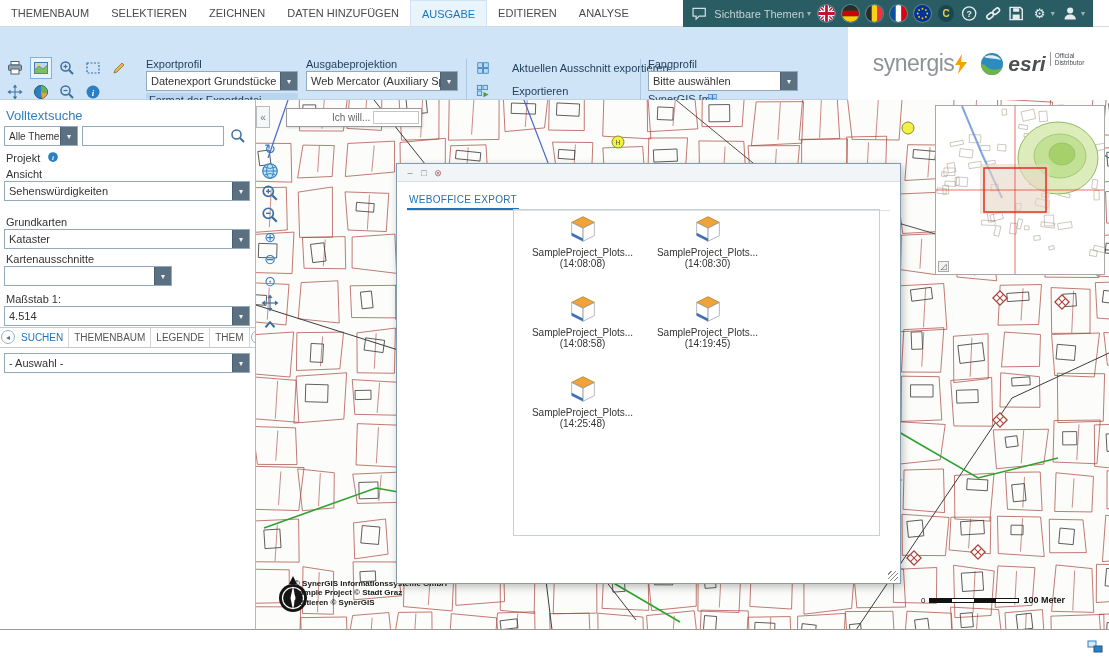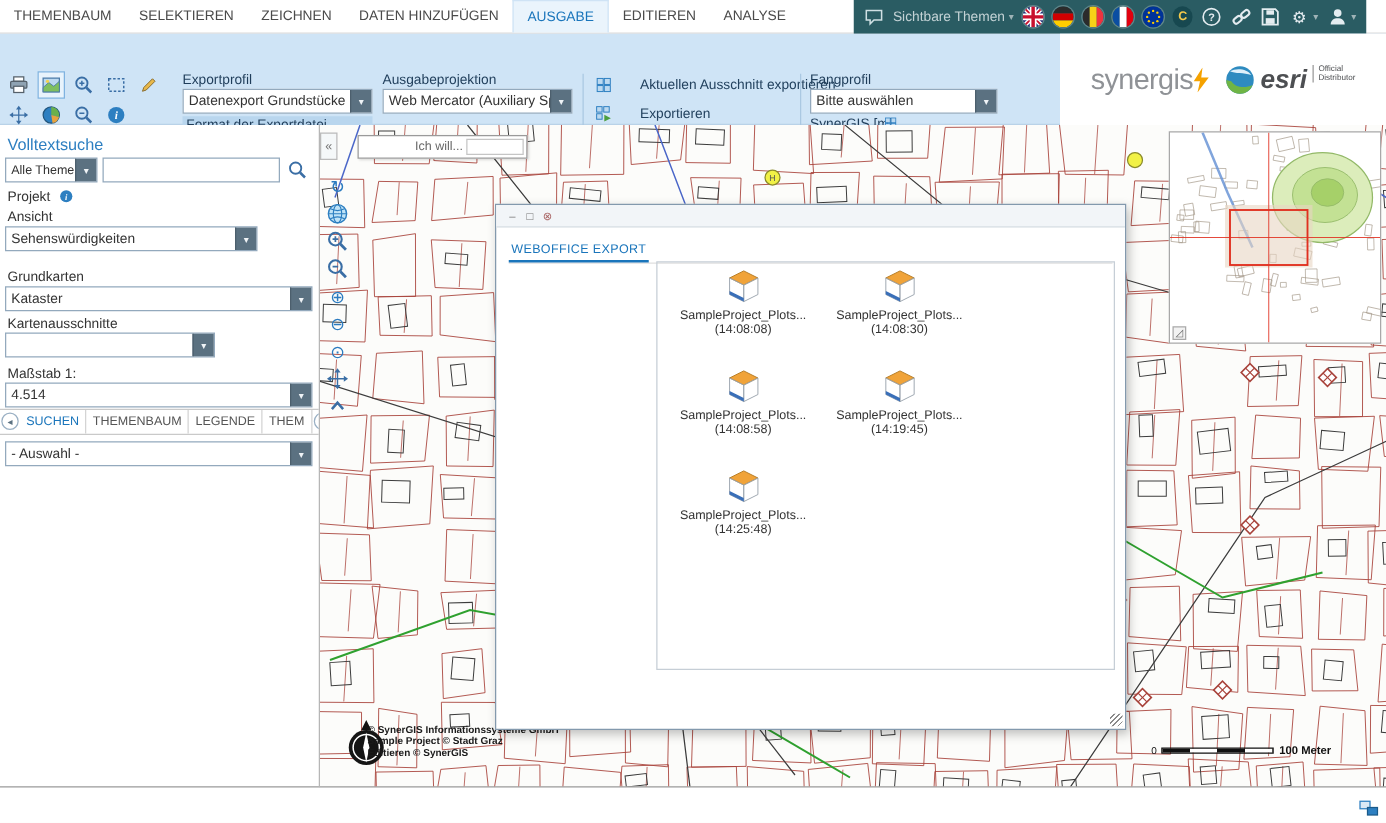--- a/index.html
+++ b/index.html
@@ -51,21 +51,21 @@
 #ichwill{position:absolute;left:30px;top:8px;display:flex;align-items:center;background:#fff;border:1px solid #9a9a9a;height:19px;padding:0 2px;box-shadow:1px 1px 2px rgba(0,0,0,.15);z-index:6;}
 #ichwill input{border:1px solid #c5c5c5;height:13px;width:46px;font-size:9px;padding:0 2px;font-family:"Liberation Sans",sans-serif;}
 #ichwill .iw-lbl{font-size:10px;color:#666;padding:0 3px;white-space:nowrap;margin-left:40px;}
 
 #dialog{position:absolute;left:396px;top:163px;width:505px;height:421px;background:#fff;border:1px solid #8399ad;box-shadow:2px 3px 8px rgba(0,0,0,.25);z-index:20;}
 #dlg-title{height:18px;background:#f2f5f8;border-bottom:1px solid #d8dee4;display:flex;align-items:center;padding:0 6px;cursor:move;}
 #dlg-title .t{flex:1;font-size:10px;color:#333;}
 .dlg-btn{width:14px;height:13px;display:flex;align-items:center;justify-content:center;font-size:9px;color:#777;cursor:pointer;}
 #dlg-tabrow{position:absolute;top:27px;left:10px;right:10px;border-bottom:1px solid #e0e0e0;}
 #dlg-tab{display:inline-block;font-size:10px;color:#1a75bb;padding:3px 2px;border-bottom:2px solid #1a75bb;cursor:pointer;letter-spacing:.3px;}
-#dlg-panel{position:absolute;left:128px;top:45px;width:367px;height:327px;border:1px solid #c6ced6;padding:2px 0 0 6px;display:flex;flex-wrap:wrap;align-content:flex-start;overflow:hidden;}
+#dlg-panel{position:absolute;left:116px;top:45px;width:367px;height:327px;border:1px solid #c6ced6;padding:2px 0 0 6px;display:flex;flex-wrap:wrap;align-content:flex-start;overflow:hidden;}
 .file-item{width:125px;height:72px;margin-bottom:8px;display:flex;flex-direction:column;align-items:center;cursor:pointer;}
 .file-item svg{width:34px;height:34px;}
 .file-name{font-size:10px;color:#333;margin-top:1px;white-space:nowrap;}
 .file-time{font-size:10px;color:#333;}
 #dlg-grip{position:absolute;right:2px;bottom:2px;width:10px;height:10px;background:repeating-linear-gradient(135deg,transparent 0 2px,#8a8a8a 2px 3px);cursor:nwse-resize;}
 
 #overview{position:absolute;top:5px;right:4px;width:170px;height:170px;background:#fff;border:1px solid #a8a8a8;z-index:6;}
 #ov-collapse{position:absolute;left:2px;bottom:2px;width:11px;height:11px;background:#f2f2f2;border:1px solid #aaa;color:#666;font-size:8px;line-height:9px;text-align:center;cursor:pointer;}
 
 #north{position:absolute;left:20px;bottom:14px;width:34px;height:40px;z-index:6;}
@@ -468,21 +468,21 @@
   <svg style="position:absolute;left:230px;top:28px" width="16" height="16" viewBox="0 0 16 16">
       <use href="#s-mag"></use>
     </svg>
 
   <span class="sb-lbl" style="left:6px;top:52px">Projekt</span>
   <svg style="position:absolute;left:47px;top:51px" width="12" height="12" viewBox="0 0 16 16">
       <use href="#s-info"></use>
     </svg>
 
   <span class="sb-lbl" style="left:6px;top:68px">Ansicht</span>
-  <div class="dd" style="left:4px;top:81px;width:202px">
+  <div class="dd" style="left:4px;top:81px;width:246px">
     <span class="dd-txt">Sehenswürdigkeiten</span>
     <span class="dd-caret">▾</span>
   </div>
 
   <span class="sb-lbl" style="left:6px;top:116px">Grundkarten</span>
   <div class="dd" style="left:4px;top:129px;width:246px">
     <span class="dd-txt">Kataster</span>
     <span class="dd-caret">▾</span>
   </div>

◆ ◆ ◆

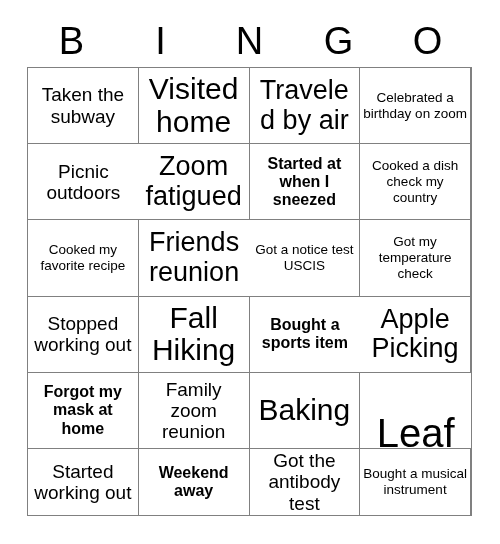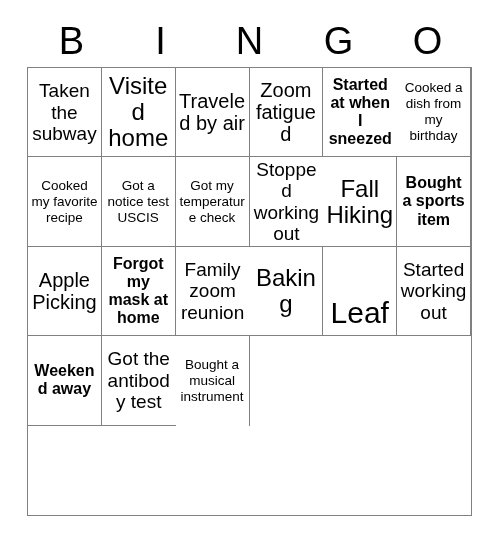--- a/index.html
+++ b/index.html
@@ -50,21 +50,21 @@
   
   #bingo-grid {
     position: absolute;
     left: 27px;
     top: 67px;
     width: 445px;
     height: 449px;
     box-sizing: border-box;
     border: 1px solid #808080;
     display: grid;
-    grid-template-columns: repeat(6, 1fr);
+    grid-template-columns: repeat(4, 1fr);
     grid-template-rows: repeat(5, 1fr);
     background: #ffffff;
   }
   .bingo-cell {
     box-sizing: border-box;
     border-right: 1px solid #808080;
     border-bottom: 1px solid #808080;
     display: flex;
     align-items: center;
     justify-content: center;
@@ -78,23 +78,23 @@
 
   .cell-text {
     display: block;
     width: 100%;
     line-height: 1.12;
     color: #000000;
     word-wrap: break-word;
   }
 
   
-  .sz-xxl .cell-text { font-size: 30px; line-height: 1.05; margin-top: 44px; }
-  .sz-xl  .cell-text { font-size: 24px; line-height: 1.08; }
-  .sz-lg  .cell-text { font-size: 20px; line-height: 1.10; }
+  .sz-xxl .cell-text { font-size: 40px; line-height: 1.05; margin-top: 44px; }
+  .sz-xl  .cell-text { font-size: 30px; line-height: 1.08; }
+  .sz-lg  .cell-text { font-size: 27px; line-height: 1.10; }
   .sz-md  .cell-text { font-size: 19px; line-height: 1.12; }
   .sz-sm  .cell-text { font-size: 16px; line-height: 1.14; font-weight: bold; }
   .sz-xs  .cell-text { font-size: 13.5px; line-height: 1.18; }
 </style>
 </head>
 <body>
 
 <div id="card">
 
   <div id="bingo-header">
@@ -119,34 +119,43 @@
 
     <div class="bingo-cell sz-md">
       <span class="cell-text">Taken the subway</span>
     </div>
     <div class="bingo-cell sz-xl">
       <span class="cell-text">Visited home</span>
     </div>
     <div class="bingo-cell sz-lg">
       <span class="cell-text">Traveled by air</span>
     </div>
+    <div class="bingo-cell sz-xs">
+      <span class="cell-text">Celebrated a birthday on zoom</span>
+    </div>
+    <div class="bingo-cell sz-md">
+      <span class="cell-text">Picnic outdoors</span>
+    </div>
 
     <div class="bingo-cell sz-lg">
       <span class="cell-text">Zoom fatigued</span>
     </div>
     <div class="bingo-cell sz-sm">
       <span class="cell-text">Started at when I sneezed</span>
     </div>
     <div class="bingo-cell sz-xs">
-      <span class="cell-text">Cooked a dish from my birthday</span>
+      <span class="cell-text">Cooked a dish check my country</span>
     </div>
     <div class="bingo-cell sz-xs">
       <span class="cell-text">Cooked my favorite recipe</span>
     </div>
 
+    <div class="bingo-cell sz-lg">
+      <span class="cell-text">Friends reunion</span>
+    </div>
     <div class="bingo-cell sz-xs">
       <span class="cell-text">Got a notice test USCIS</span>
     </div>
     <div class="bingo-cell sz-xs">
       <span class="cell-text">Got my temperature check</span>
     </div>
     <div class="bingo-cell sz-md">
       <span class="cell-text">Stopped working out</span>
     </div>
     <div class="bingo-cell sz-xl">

◆ ◆ ◆

= What is expected =
Apply a filter for "ichwill" to the entries and show each line that passes.

= Answer space =
 #ichwill{position:absolute;left:30px;top:8px;display:flex;align-items:center;background:#fff;border:1px solid #9a9a9a;height:19px;padding:0 2px;box-shadow:1px 1px 2px rgba(0,0,0,.15);z-index:6;}
 #ichwill input{border:1px solid #c5c5c5;height:13px;width:46px;font-size:9px;padding:0 2px;font-family:"Liberation Sans",sans-serif;}
 #ichwill .iw-lbl{font-size:10px;color:#666;padding:0 3px;white-space:nowrap;margin-left:40px;}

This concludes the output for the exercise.